# Material provided
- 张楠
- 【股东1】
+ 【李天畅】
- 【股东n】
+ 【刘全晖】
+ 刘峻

---

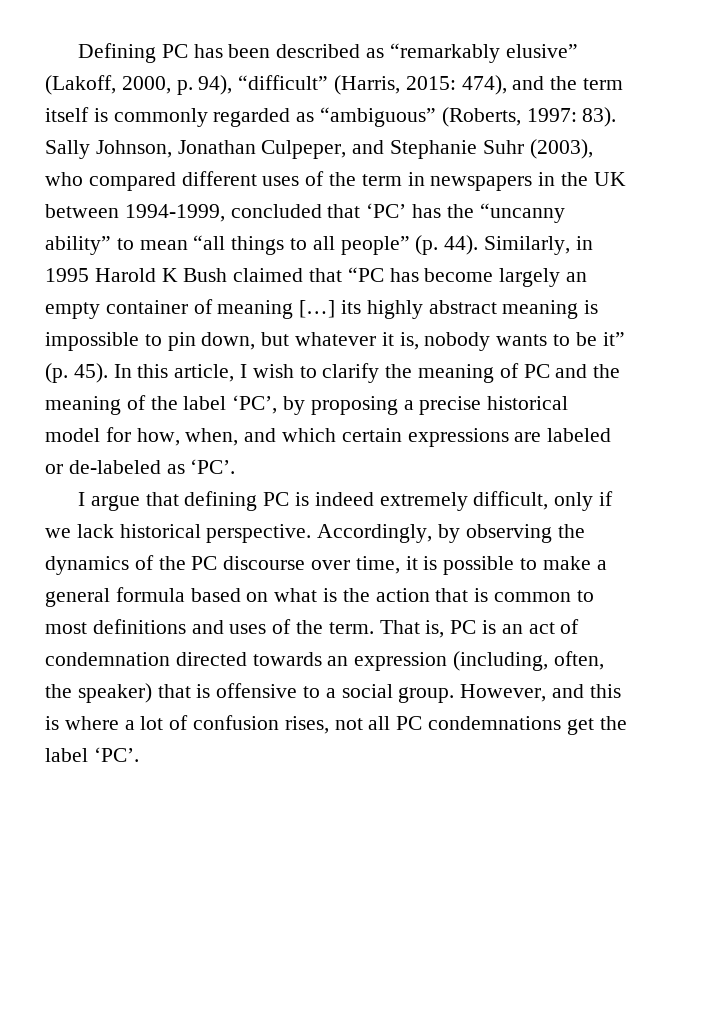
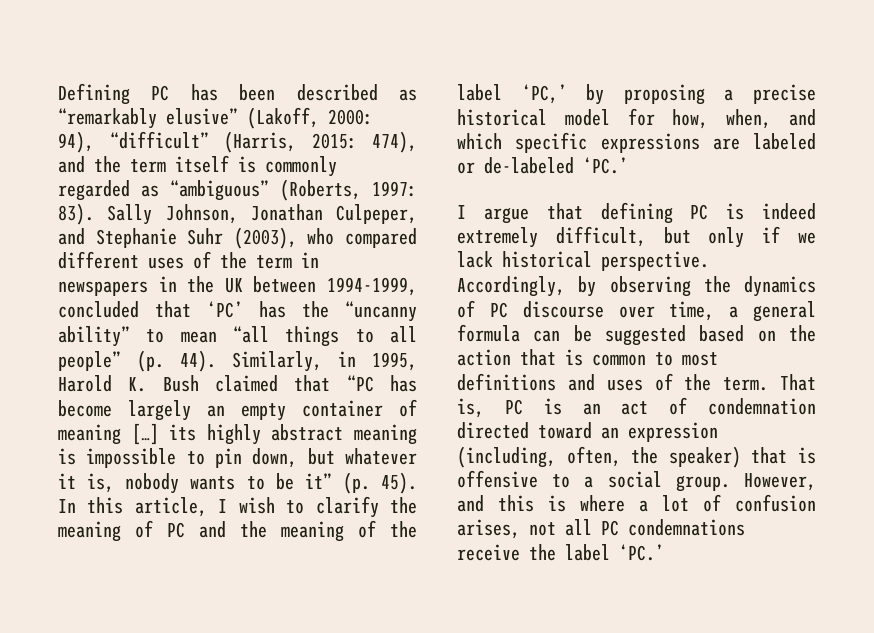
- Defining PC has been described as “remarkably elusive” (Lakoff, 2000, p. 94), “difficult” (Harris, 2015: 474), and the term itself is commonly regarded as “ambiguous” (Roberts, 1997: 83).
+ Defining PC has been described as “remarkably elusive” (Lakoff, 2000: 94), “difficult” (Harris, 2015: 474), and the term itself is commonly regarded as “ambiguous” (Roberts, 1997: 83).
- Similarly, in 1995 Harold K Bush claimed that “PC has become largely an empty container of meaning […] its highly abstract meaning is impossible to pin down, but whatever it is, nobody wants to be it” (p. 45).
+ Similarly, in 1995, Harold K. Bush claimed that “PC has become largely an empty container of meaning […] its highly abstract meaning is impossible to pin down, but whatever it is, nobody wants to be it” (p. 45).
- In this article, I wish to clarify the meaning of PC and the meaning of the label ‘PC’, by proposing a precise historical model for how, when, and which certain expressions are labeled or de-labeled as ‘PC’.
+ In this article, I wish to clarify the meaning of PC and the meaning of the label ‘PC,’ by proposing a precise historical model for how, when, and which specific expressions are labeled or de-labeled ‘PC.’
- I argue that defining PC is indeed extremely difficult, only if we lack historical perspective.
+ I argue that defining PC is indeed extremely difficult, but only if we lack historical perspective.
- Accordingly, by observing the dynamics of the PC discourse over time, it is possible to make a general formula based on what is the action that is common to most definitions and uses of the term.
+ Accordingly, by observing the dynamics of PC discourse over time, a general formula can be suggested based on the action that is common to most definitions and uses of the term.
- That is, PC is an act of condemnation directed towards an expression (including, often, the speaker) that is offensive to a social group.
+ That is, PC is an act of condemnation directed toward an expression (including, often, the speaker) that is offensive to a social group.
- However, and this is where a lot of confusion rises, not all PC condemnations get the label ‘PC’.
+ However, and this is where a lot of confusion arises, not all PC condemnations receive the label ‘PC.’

==

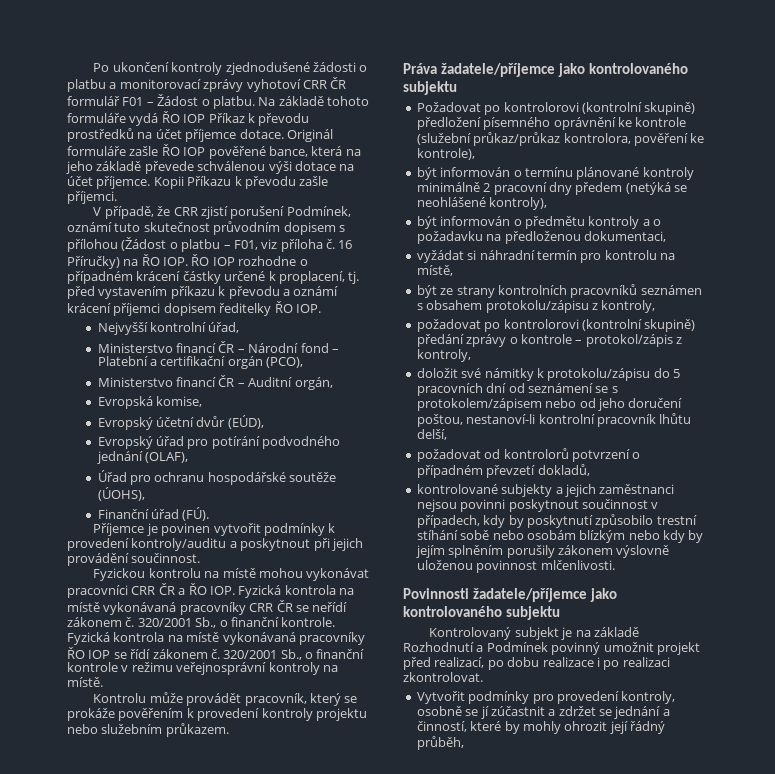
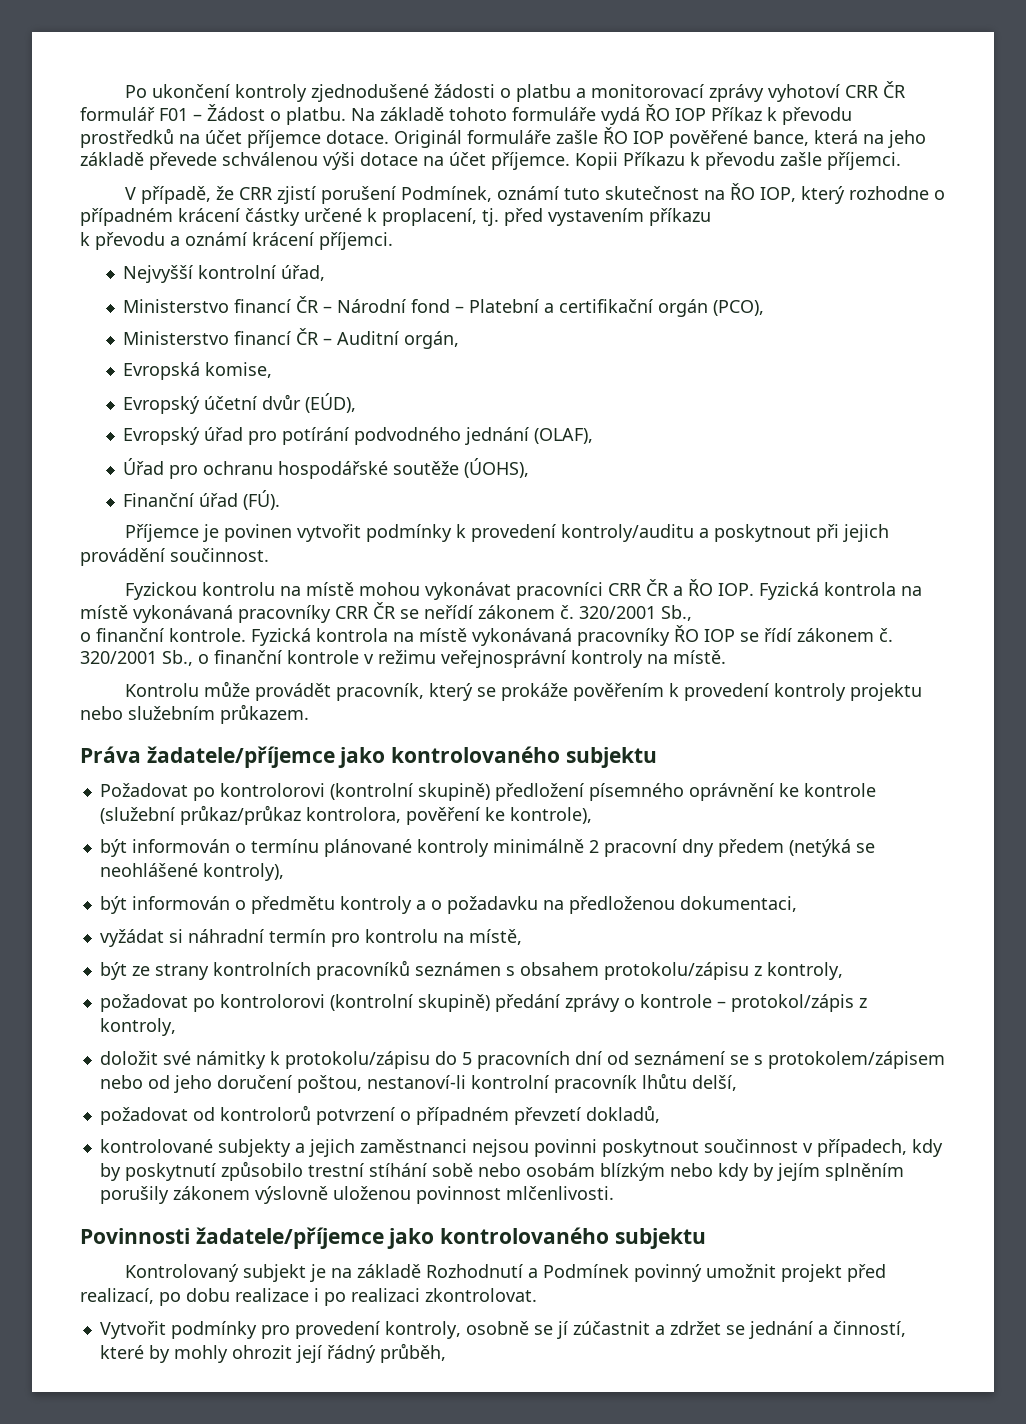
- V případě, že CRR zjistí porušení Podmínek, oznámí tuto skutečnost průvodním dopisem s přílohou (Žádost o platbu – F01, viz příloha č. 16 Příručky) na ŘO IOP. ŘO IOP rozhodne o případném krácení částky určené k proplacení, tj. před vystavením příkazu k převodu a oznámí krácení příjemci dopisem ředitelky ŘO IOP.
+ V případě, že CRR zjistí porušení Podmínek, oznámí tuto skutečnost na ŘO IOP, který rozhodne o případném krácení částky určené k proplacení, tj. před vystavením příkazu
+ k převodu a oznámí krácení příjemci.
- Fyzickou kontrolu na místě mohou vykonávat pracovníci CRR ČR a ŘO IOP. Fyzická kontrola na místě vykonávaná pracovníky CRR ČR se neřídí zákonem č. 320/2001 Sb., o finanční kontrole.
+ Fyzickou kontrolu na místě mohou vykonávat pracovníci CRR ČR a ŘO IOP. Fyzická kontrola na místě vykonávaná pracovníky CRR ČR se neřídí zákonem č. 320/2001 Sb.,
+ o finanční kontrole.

# Aim of the task
Could you restate word for word the lines above from the one containing "- In this article, I" through the one containing "but only if we lack historical perspective.", both included, and nothing else?

# Output
- In this article, I wish to clarify the meaning of PC and the meaning of the label ‘PC’, by proposing a precise historical model for how, when, and which certain expressions are labeled or de-labeled as ‘PC’.
+ In this article, I wish to clarify the meaning of PC and the meaning of the label ‘PC,’ by proposing a precise historical model for how, when, and which specific expressions are labeled or de-labeled ‘PC.’
- I argue that defining PC is indeed extremely difficult, only if we lack historical perspective.
+ I argue that defining PC is indeed extremely difficult, but only if we lack historical perspective.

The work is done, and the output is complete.